■ WORK REQUIRED
A verbatim copy of the lines starting at the one with "subtotal: 101.50 -> 91.50" and ending at the last line below is required; include nothing else.

*** SUPPLIED MATERIAL ***

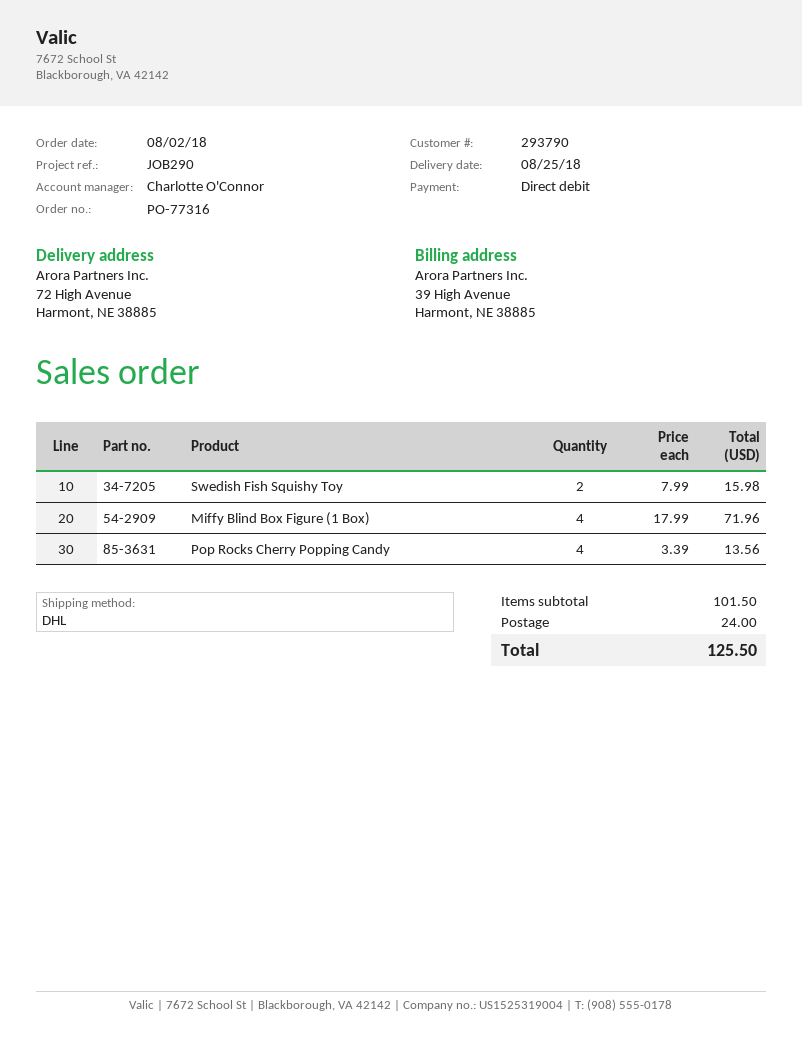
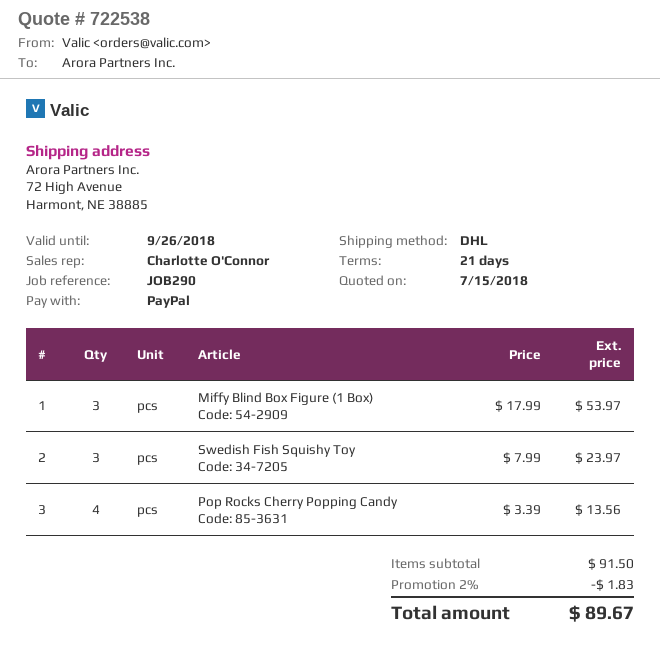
payment method: direct debit -> PayPal
Swedish Fish Squishy Toy: 2 x 7.99 = 15.98 -> 3 x 7.99 = 23.97
Miffy Blind Box Figure (1 Box): 4 x 17.99 = 71.96 -> 3 x 17.99 = 53.97
subtotal: 101.50 -> 91.50
discount: none -> 2% = 1.83
shipping: 24.00 -> none
total: 125.50 -> 89.67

***

■ TASK SOLUTION
subtotal: 101.50 -> 91.50
discount: none -> 2% = 1.83
shipping: 24.00 -> none
total: 125.50 -> 89.67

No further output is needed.